I wanted to forget it all, start afresh.

He was, without a doubt, the love of my life.

My eyes began watering, but I wiped it away, he couldn't see me like this, he couldn't see the pain he caused me, I didn't need him to see the power he held over me.

"Yes." I choked.

I knew I couldn't say no.

His face drops, any little hope he could've clung onto disappeared. He nods in understanding and leaves the room.

I hear the door slam.

I sink deeper into the covers, scoffing as my makeup wipes onto the pillow case. My chest feels heavy and I struggle to fall asleep but eventually I manage to drift into an uncomfortable sleep.

I struggle to open my eyes in the morning, my makeup glueing them shut. I feel my way to the bathroom and wash my eyes so that I can peel them open.

I have a quick shower and get changed into a pair of jeans and a turtle neck. It was early December and it was getting colder and colder every day.

I wear some fluffy socks and Timberlands and go down for breakfast.

When I get into the kitchen, I see Xavier sitting on the island, sipping on his black coffee. He looks exhausted.

"Lia.." his voice is croaky "Miss Davis," he corrects himself. I nod.

"Your car will be here in half an hour to take you to Jasmine's house." He says almost sadly.

Oh right.

I almost forgot about that.

"Umm.." I cleared my throat "can you take me somewhere else...Jasmine doesn't know about all this - she's getting married soon and I don't want to tell her yet."

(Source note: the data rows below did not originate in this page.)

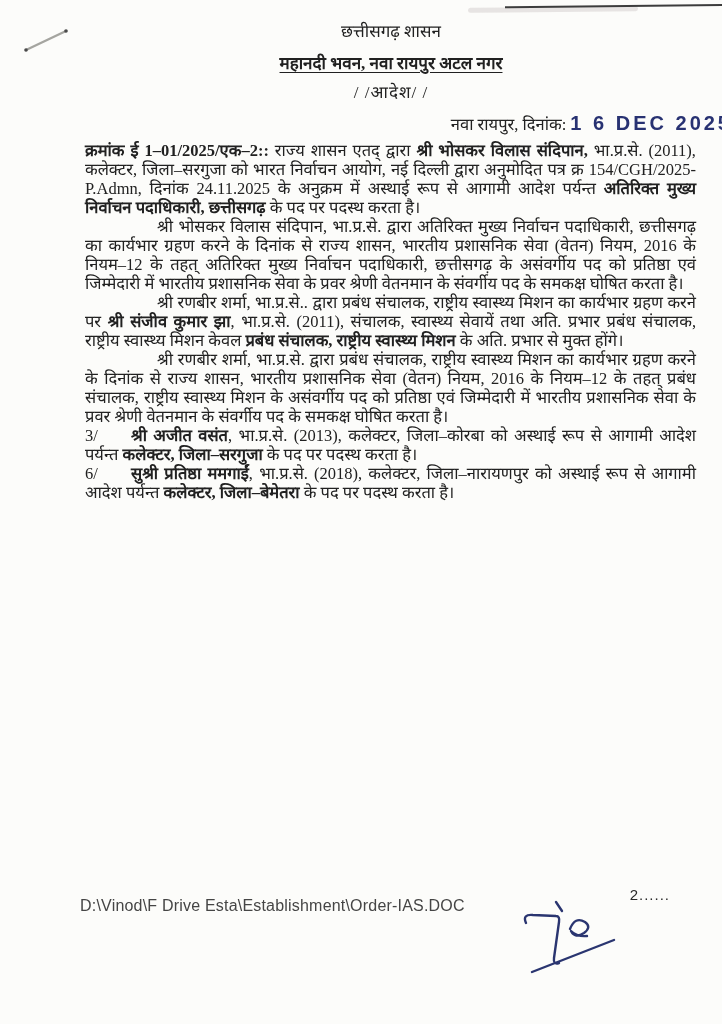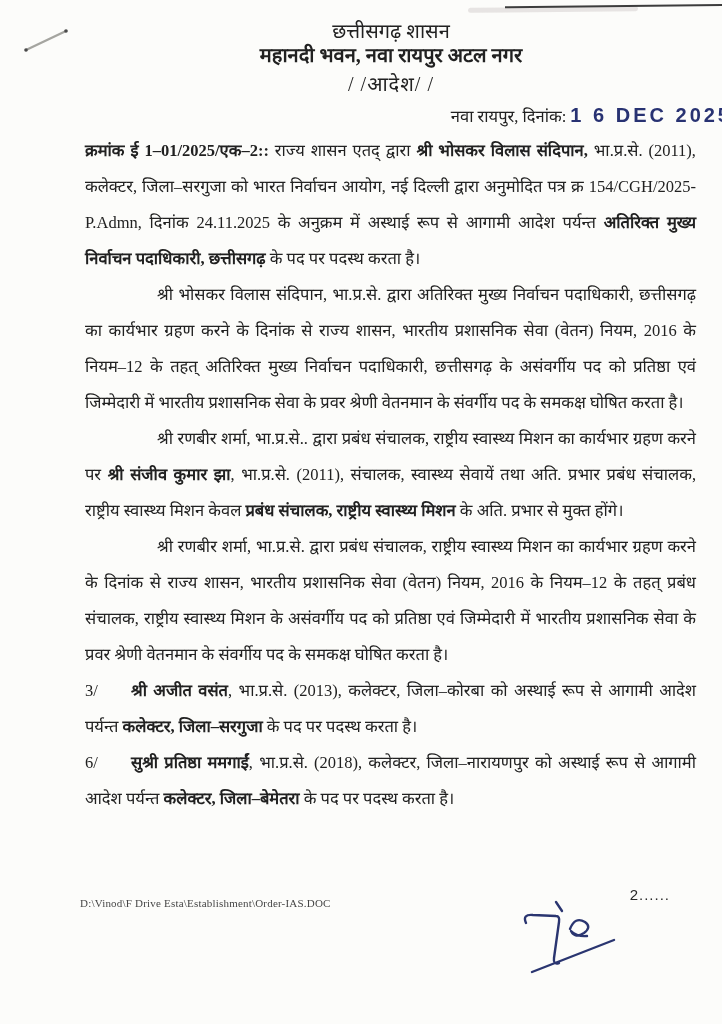--- a/index.html
+++ b/index.html
@@ -20,27 +20,28 @@
   }
   .artifact-smudge{
     position:absolute;left:468px;top:7px;width:170px;height:5px;
     background:rgba(160,145,145,0.22);border-radius:3px;transform:rotate(-0.6deg);
   }
   .pencil-mark{position:absolute;left:18px;top:20px;}
   
   .doc-header{
     margin:20px 25px 0 85px;
     text-align:center;
-    font-size:20px;line-height:23px;
+    font-size:17px;line-height:23px;
   }
   .doc-header .line{margin:0;}
   .doc-header .address{
     font-weight:bold;
+    text-decoration:underline;
     text-underline-offset:3px;
-    margin-top:1px;
+    margin-top:9px;
   }
   .doc-header .order-heading{margin-top:6px;letter-spacing:1px;}
   
   .dateline{
     margin:8px 0 0 85px;
     padding-right:0;
     text-align:right;
     font-size:16.5px;
     white-space:nowrap;
   }
@@ -49,37 +50,37 @@
     font-weight:bold;
     font-size:20px;
     letter-spacing:3px;
     color:#283272;
     margin-right:-10px; 
   }
   
   .order-body{
     margin:6px 26px 0 85px;
     font-size:16.5px;
-    line-height:36px;
+    line-height:19px;
     text-align:justify;
   }
   .order-body p{margin:0;}
   .order-body p.indent{text-indent:72px;}
   .para-num{display:inline-block;width:46px;font-weight:normal;}
   .bold{font-weight:bold;}
   
   .page-number{
     position:absolute;right:52px;top:886px;
     font-size:15px;font-family:"Liberation Sans","DejaVu Sans",sans-serif;
     letter-spacing:1px;color:#2a2a2a;
   }
   .file-path{
     position:absolute;left:80px;top:897px;
-    font-size:11px;
-    font-family:Liberation Serif, serif;
+    font-size:16px;
+    font-family:Liberation Sans, sans-serif;
     color:#454545;letter-spacing:0.2px;
   }
   .signature{position:absolute;left:518px;top:896px;}
 </style>
 </head>
 <body>
 
 <div class="page">
 
   <div class="artifact-smudge"></div>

He nods softly and makes an arrangement on the phone.

I grab a granola bar from the pantry and go back upstairs to pack my bare essentials. In my handbag I threw my phone, charger, passport/ID and my toiletries. I'll get someone else to collect the rest.

By the time I'm done getting ready I hear the car honk it's horn outside the house. I rush downstairs and Xavier's waiting by the door.

I stood at the the bottom of the stair case, this would probably be the last time I would ever see him. I want to remember everything about him.

His jokes, his temper, the way he kissed me, how his eyes changed depending on his mood.

I didn't want to lose any of it.

I felt horrible for feeling this way, I wanted to hate him, despise him.

But I couldn't. I felt nothing at all.

No love, no hate.

I was numb in front of him.

I knew I couldn't tell him how I feel, I didn't want to make myself vulnerable in front of him.

Last time I did he completely destroyed me.

I stride up towards him, pulling my hand out for a handshake, before leaving.

The last time I would touch him, his hands are cold as usual.

Right before I could step out the rumble of thunder silences everything. I grab the umbrella from behind the door that I had placed a few weeks ago.

The raindrops begin to fall, slowly wetting the ground, slowly intensifying to make puddles in the driveway.

I remember our conversation about the rain. I was blinded by love just a few weeks ago, but it felt like a whole different life.

He really knew how to love me, even if it was only one sided.

Even if it was all fake.

My tall heels tap on the ground, right before I sit into the car I give him one last look.

"Pleasure doing business with you, Mr King."